Come si stanno attivando i player coinvolti da questa trasformazione digitale? Devono pensare all’ esperienza del mover – ha commentato Valeria De Silvestro, Customer Experience Officer, Kantar – Insights Division – che ha moderato la Tavola Rotonda focalizzata sull’evoluzione e sull’esperienza di mobilità. Non ci si può più fermare soltanto sulla realtà del mezzo di trasporto/servizio, ma si è sempre più spinti a ragionare in ottica olistica, pensando a tutto l’ecosistema”.

“Le industry si stanno contaminando – ha proseguito De Silvestro - stringono partnership, cambiano pelle, per esempio Blablacar ha fatto un’offerta per acquistare Ouibus in Francia con l’intenzione di diventare un punto di riferimento nella mobilità di medio e corto raggio, integrando il carpooling che quest’anno ha avuto un incremento del 40% di utenti coinvolti**, SNFC a sua volta investe su Blablacar, Ford compra una start up ed entra nel business dei monopattini elettrici etc.”

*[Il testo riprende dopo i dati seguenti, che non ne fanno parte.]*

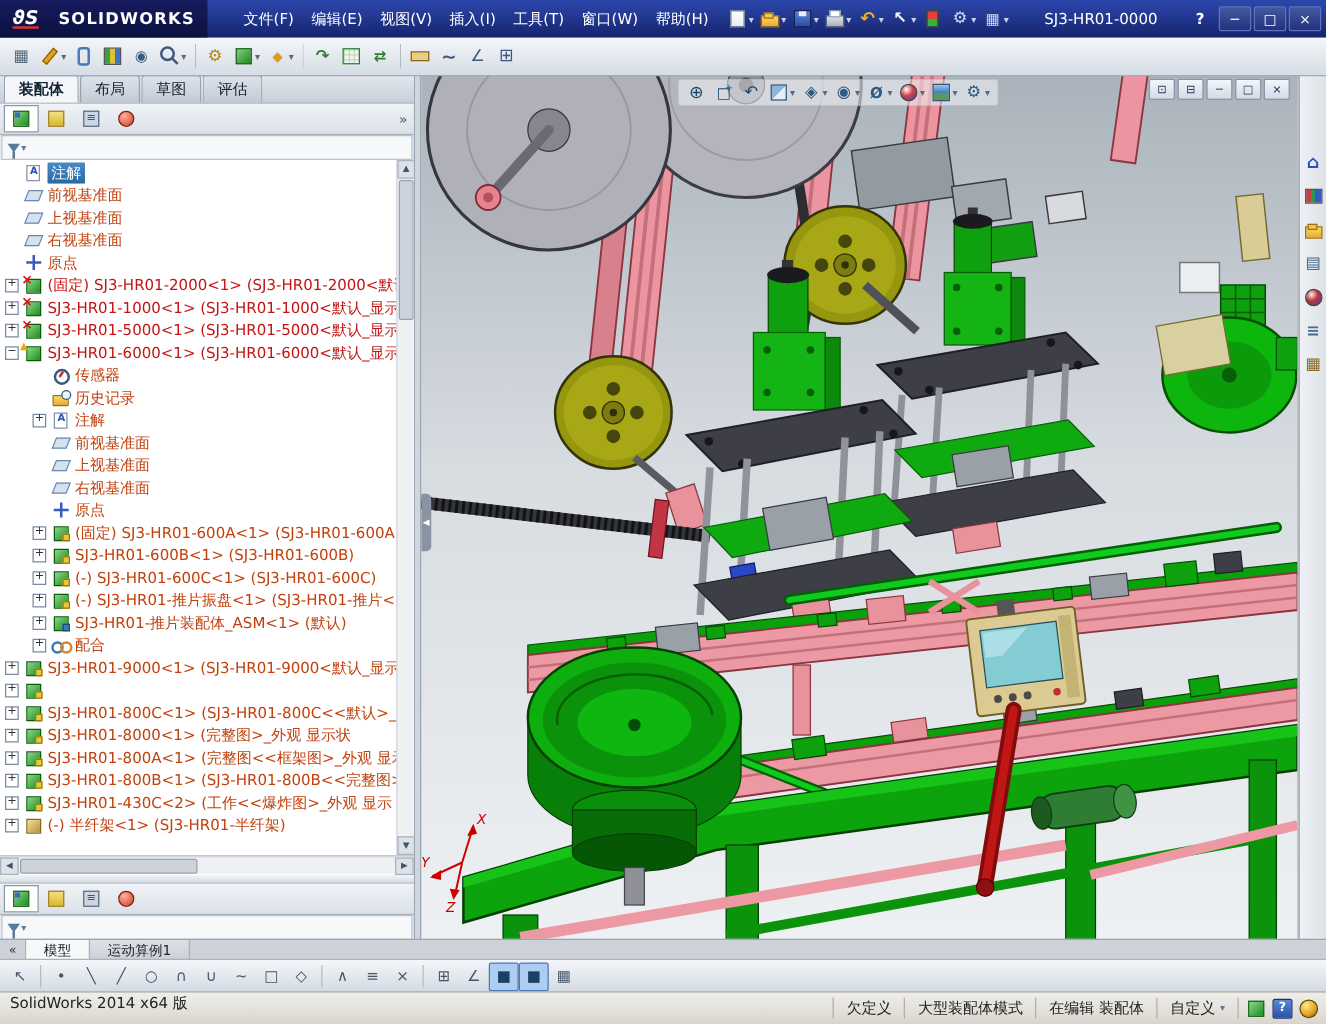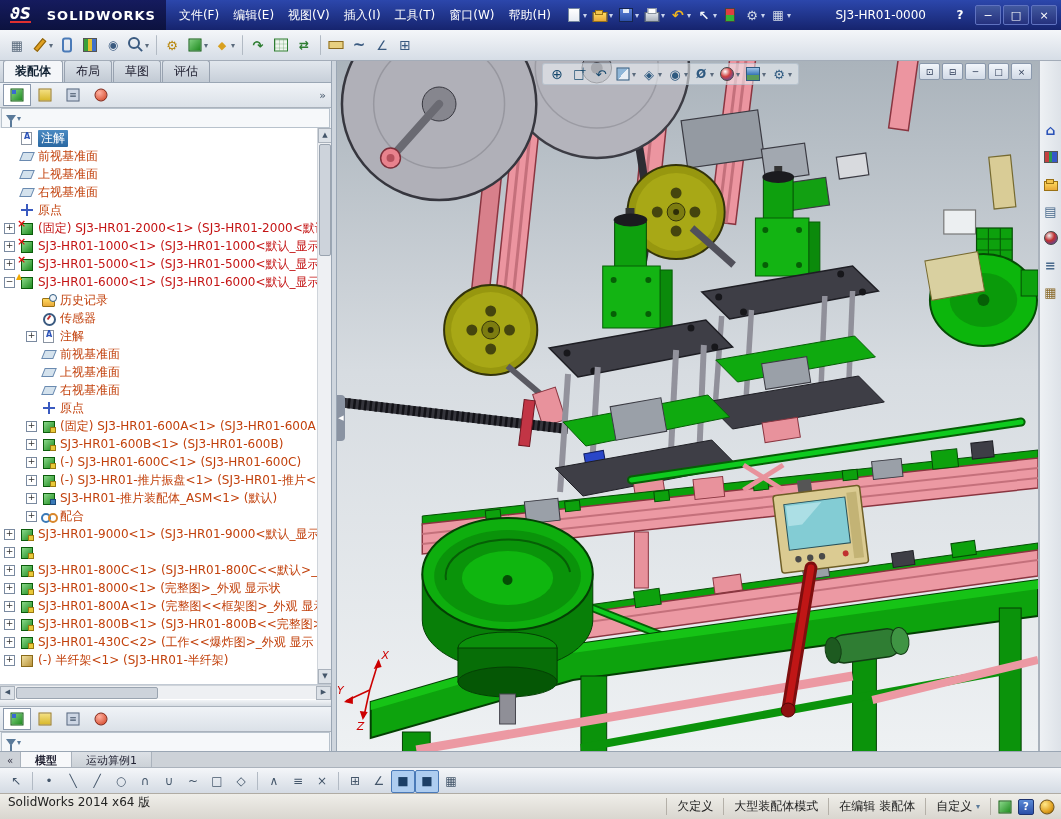"文件(F)" .menus { margin-left: 6px -> 22px }
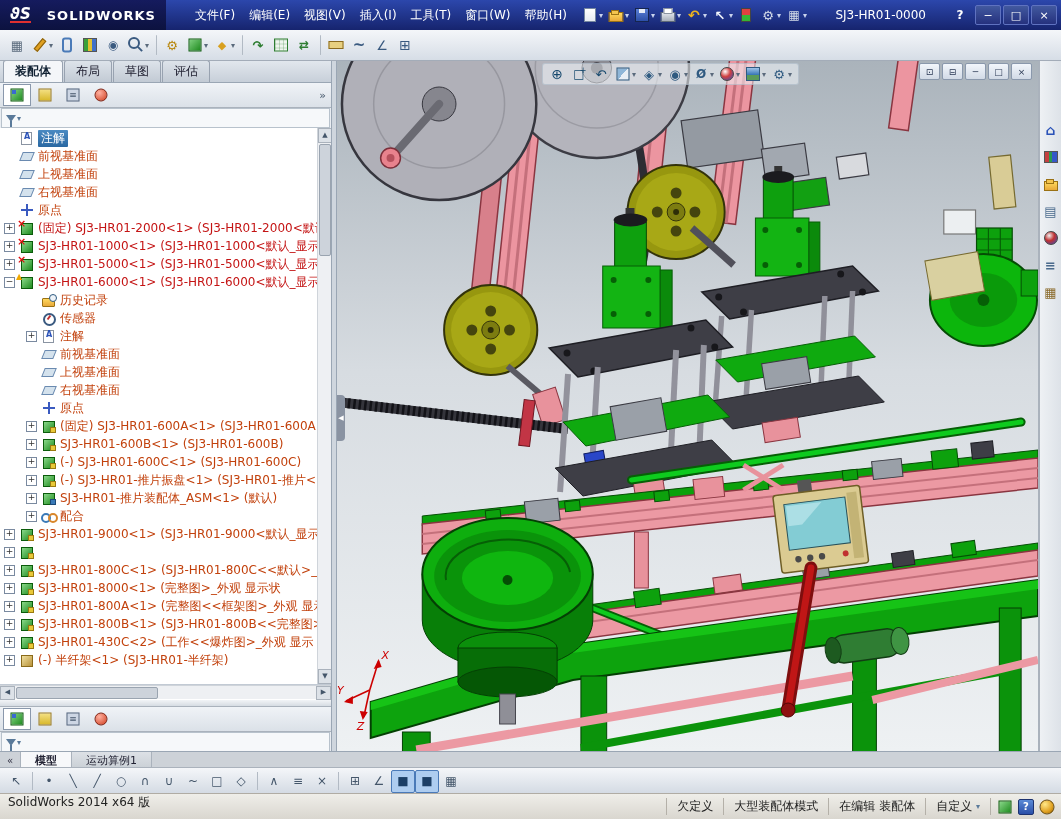"历史记录" div.trow { order: before "传感器" -> after "传感器" }
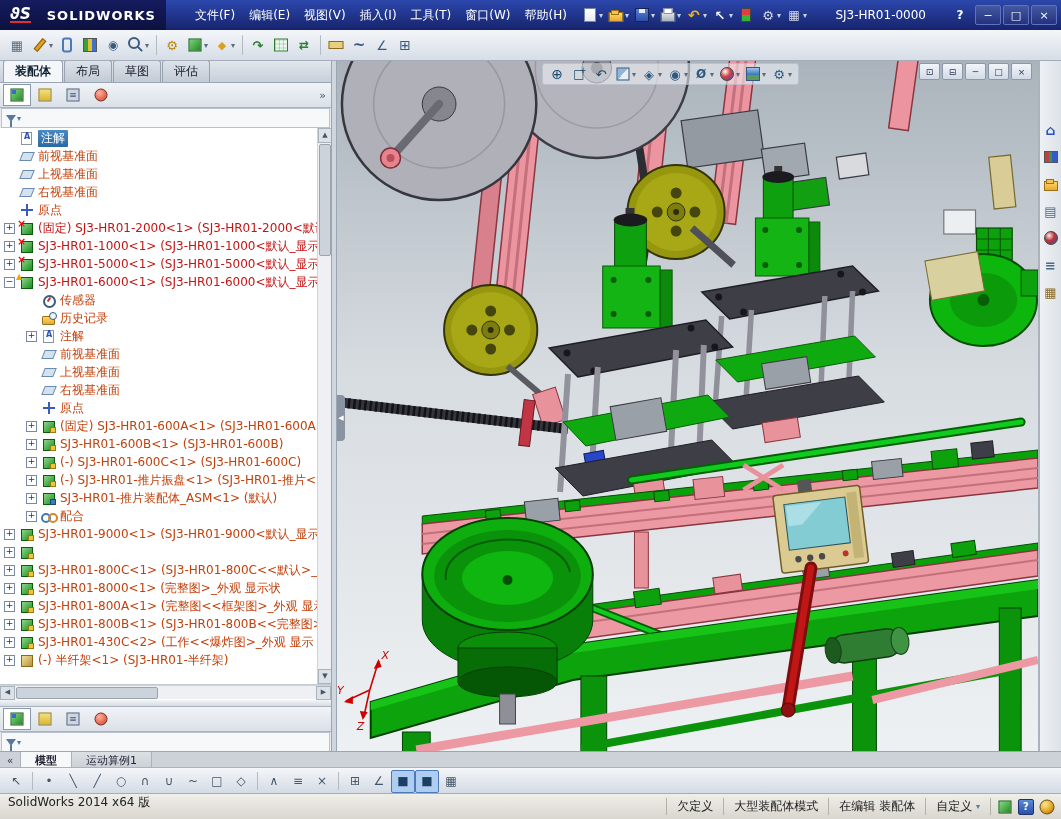"模型" .mtab.active { font-weight: bold -> normal }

La tecnologia si diffonde e (ri)struttura le industry, ma il fulcro del cambiamento resta l’individuo, il fruitore d’esperienza, il mover, il passeggero, che deve poterla utilizzare in modo facile, intuitivo, diretto. Tutto parte e partirà di qui, nel percorso di diffusione. L’interesse è presente, come abbiamo visto, ma se la tecnologia non saprà essere “amica”, facile da usare, intuitiva sarà necessario un percorso concertato di informazione, per una più ampia conoscenza dei benefici che l’innovazione può portare ai cittadini per la loro mobilità, agli automobilisti per la loro sicurezza, ai mover per la loro esperienza in auto/moto/bici. Tutti gli operatori devono dunque agire in modo sinergico per generare conoscenza e cultura. In alcuni Paesi (come ad esempio la Cina), il cittadino è già molto evoluto in quest’ambito, in altri come l’Europa e l’America sembra ci sia ancora molto da fare per evidenziare i benefici che la tecnologia e l’innovazione possono portare alla mobilità.

 

Fonti:

Connected Car è lo studio di Kantar TNS che analizza le attitudini nei confronti dei temi legati al CASE (Connettività, Guida autonoma, Mobilità Condivisa e Auto Elettriche) ed approfondisce la percezione delle funzionalità legate all’auto connessa. Presenti 67 differenti produttori d’auto, nessuno è stato escluso. E’ stato effettuato online su 8500 possessori di auto in 13 Paesi: in Nord America (USA e Canada), Cina, Europa (UK, Spagna, Francia, Germania, Olanda, Italia Paesi Nordici (Svezia, Danimarca, Finalndia, Norvegia) fra il 6 luglio ed il 27 agosto, 2017.